Depois da acalmia, a reflexão. Há lugar a comentar os comentários, há lugar a chamar os bois pelos nomes e há lugar, mais uma vez e sempre, a pôr o dedo na ferida. Porque é uma ferida larga, profunda, que alastra velozmente alimentada pela estupidez, e que se propaga a todos os sectores da sociedade, Ciência incluída.

Eu cresci num País que se diz democrático, e que assenta no primado do Direito. O exercício da liberdade é, para mim, condição sine qua non para o usufruto da cidadania. Habituei-me, se calhar erradamente, a acreditar que na Educação reside a cura para todos os males, que sem excepção, são filhos da ignorância. E sempre avaliei os outros, as suas atitudes e as suas respostas, à luz de conceitos como a ética, escrúpulos e bom senso.

Ora bem, parece que há gente que vive acima disto. Há gente que se acha permanentemente no Olimpo, que nunca se acha sujeita a crítica. Há gente que é arrogante ao ponto de achar que humilhar é um seu legítimo direito. Há gente que acha que todos os expedientes são válidos, logo aceitáveis, para fazer vencer o fruto da sua presunção. Há gente que acha que a órbita solar se desenrola em torno do seu umbigo. Há gente que usufrui da dúvida, da hierarquia, da fama de louco, para dominar e calcar. Há gente com um despotismo embriónico crónico, baseado numa presumida superioridade intelectual, cultural, curricular, científica e também moral. Há artistas e demais agentes de artes de saltimbanco, que se especializam em enganar tudo e todos, quais contorcionistas mentais cujo fito é manterem-se na crista da onda, virando o bico ao prego sempre que lhes convém. Há os idosos, que acham que a combinação sinérgica de idade e experiência são simultaneamente postos e argumentos para fazer com que determinadas coisas nem se discutam, eternizando tabus pardos de legitimidade duvidosa. Há os habilidosos, que conseguem hipnotizar as hostes, convencendo-as a pregar o moralmente indefensável. E há os securitários, que precisam de se sentir seguros pela berraria das multidões, e se rodeiam de idiotas pouco pensantes para dar a ideia de que são muitos, e, logo, têm razão.
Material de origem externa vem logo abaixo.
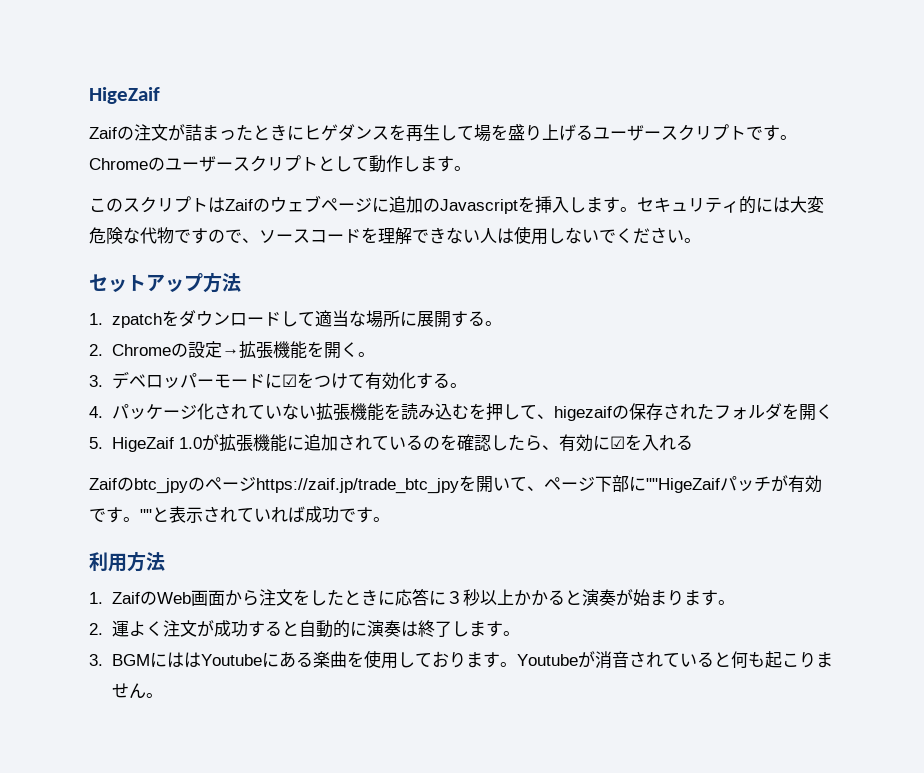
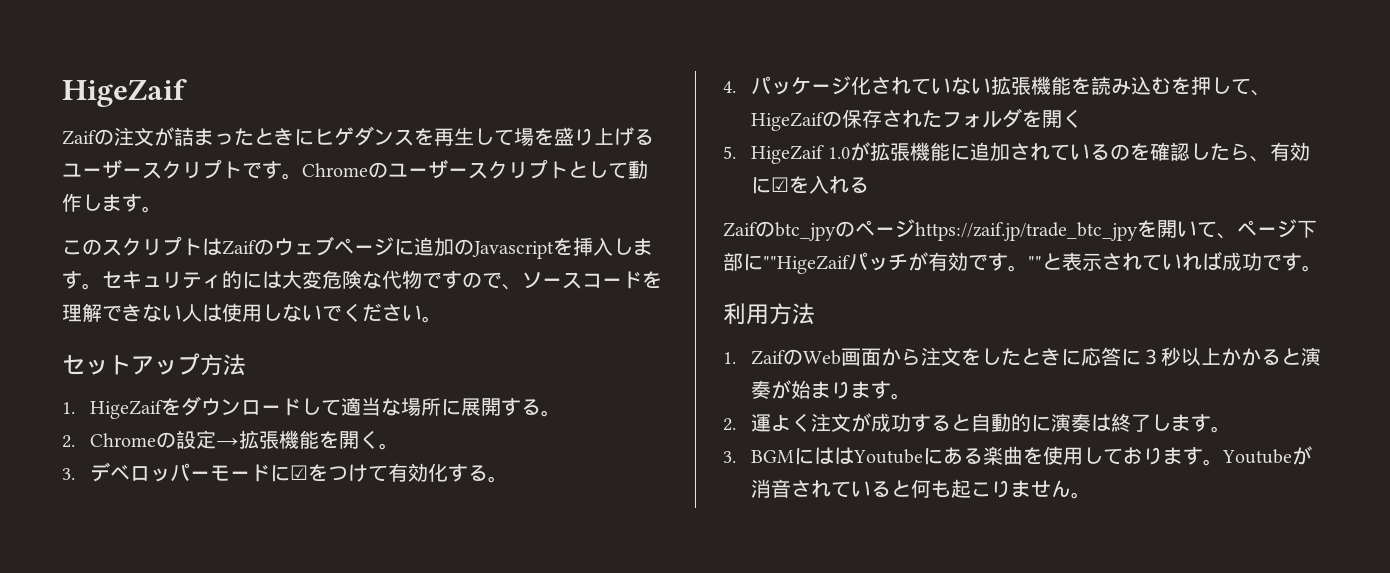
[111,313,162,328] zpatch -> [90,400,164,419] HigeZaif
[553,406,612,421] higezaif -> [751,112,825,131] HigeZaif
Portugal é um país interessante, exactamente pelo facto de haver muita gente a falar muito, daquilo que sabe muito pouco. É um país interessante pelo simples facto de ser ainda virgem em cidadania, em respeito pela diferença, em saber aceitar que os outros possam levar as suas vidas sem Cardeais Cerejeiras que os ameacem com os fogos dos Infernos. É um País interessante pelo facto de adorar como deuses exactamente aqueles que os outros países renegaram, expulsaram ou dispensaram, um pouco à semelhança de uma parábola viciada do filho pródigo. É um país interessante pelo facto de existir tão pouca vergonha na cara em exibir arrogância e pedantismo, reminiscências absurdas de uma aristocracia que felizmente se aboliu. É igualmente interessante por haver tanta gente disposta a ocupar os cargos de pequeno ditador, qual Charlie Chaplins anémicos, para dominar os outros. É um país interessante por ser uma terra de cegos, em que basta meio olho para alguém se achar Rei.

E claro, é um país de burros, obedientes, silenciosos, que não se importam de exibir essa mesma burrice com dedicação e aprumo. E de incautos, porque aquilo que se convencionou "parecer mal" é hoje encarado com normalidade, como dizer asneiras em público. Asneiras tomo-as como coisas irreflectidas, incongruências, incoerências, falácias, infantilidades, futilidades e inutilidades. Enfim, tudo aquilo que para alguns, faz um bom aluno de doutoramento, ou faz um bom cientista.

Este é o país das esquizofrenias consentidas, em que a coberto da fama, se apregoam as maiores ignomínias, impune e sistemáticamente. Está na altura de haver quem distribua antipsicóticos, sob pena de sermos considerados um manicómio colectivo, ou uma aldeia de macacos dementes e com pitorescos hábitos, para inglês ver, nas férias de Verão.